In recent years, the industry has increasingly focused on street lighting using renewable, clean energy solar energy. A typical solar street lighting system consists of a solar panel, a charge controller, a battery, a light source, and a light pole, as shown in FIG. In terms of lighting sources, it has experienced three important stages, from incandescent lamps to fluorescent lamps and high-intensity discharge lamps (HIDs), so that both front fluorescent lamps and HIDs have been used in solar street lights.
Figure 1: Schematic diagram of a typical solar-powered street lighting system.
In comparison, light-emitting diodes (LEDs) are considered to be the fourth important stage of illumination sources. LEDs have many advantages such as high energy efficiency, long working life, low DC voltage operation, emitting direct light, providing a variety of colors and white light, compact, solid-state devices, and mercury-free. LEDs are used for solar street lighting. And the energy efficiency and light output performance of LEDs have been greatly improved. The publicly announced ability of the strongest white LED has reached 132 to 136 lumens per watt (lm/W), which is higher than traditional fluorescent lamps and HID metal lamps. Especially in 2008, white LEDs have achieved large-scale commercial production, opening the door for LEDs to enter solar streetlight applications on a larger scale.
Improve solar panel energy efficiency with maximum peak power tracking technology
For solar street lights, it is important to improve the photoelectric conversion energy efficiency of solar panels (currently only about 30%). The voltage-current (VI) characteristic curve of a solar panel exhibits nonlinearity and variability, and it is very difficult to extract the maximum amount of electrical energy therefrom. This requires the solar LED street light's charge controller and other related electronic circuits (usually implemented by a microcontroller) to maximize the benefits by using effective control methods to improve energy efficiency.
The basic charge controller is designed to protect the battery from overcharging or undercharging and to prevent reverse current. The Pulse Width Modulation (PWM) type controller controls the amount of charge on the battery and enables trickle charge to protect the battery and extend its life. The latest controllers that support Maximum Peak Power Tracking (MPPT) provide compensation for the changing V/I characteristics of solar cells, optimize solar cell power output, increase energy efficiency, and charge batteries to optimize power.
Specifically, when we can't actually change the load, the MPPT function causes the solar cell to "think" that the load is changing; in this way, the MPPT "spoofs" the solar panel to output the desired voltage and current, allowing more Power is input to the battery.
ON Semiconductor's solution for solar panel battery charge control applications uses a CS51221 enhanced voltage-mode PWM controller that supports maximum peak power tracking with an input voltage of 12 to 24 V and an output current of 12 V@2 A. Protection features such as pulse-by-pulse current limit, input undervoltage lockout, and output overvoltage lockout are adjustable. The controller provides an auxiliary input for remote transmission and monitoring; it can accommodate solar panel applications up to 90 W.
Figure 2: Schematic diagram of solar panel charging control application of ON Semiconductor CS51221 controller
In the application circuit, you need to choose the appropriate topology for the CS51221. The topology chosen should be able to reduce the solar panel output voltage to 12 V in the case of a battery, and in the case of two or more batteries, it can be easily modified to support boosting to 24 V. The CS51221 itself can be configured as a forward, flyback or boost topology.

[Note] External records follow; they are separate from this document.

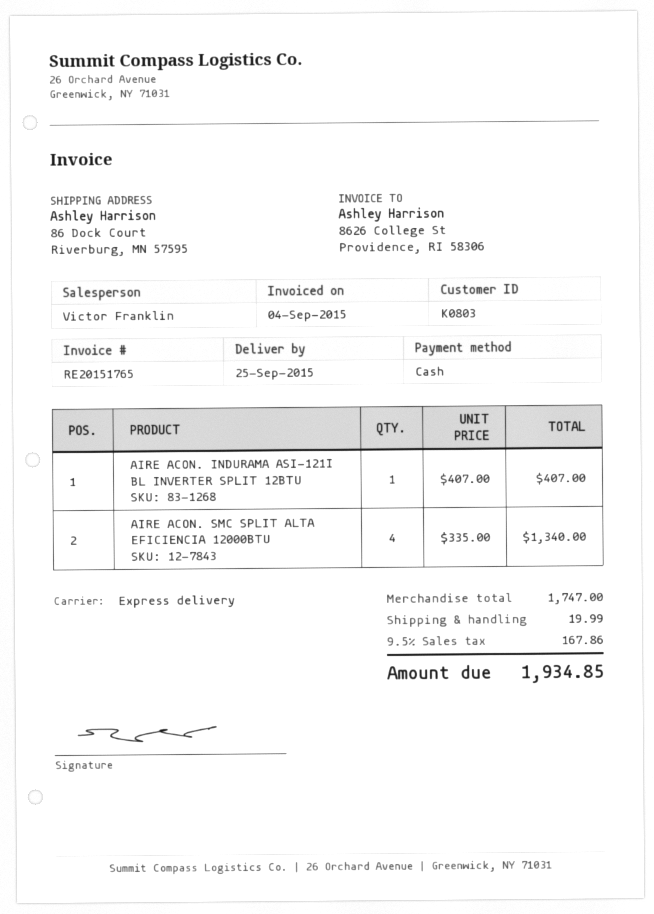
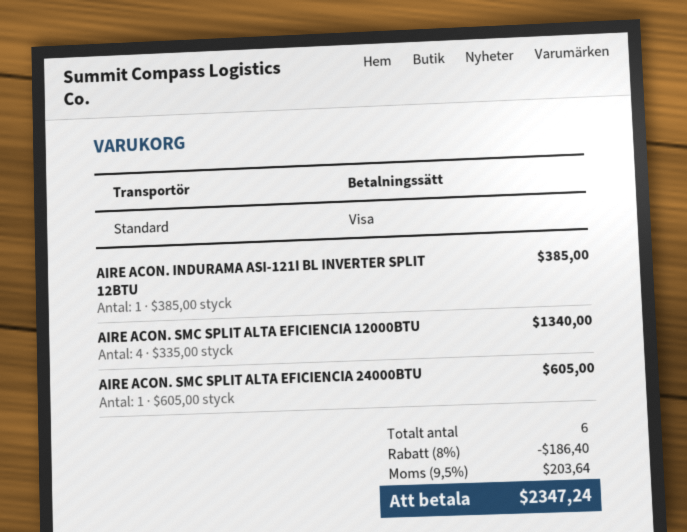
payment method: cash -> Visa
shipping method: express -> standard
AIRE ACON. INDURAMA ASI-121I BL INVERTER SPLIT 12BTU: 1 x 407.00 = 407.00 -> 1 x 385.00 = 385.00
AIRE ACON. SMC SPLIT ALTA EFICIENCIA 24000BTU: none -> 1 x 605.00 = 605.00
discount: none -> 8% = 186.40
shipping: 19.99 -> none
tax: 9.5% = 167.86 -> 9.5% = 203.64
total: 1934.85 -> 2347.24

In the reference design introduced by ON Semiconductor for solar panel charging control applications, the flyback topology was chosen.
In applications, maximum peak power tracking is achieved by dynamically adjusting the current limit at the ISET pin. Once the input voltage drops pulse by pulse, the current limit is reduced until the input voltage is restored. This approach eliminates the need to use expensive microcontrollers (MCUs). The charge controller thus implemented will find the peak power point and dynamically adjust it to match the changing power supply characteristics.
By using maximum peak power tracking technology, approximately 30% of the extra charge can be transferred from the solar panel to the battery, which allows the solar street light system to use smaller solar panels. For example, in the case of the same electrical energy, a 60 W power solar panel with MPPT function can be used instead of a 90 W power solar panel with a basic charge controller. Calculated by outputting about $4 worth of solar panels per watt of electrical energy, the solar panel cost savings of 30 W can be as much as $120, resulting in significant cost reductions.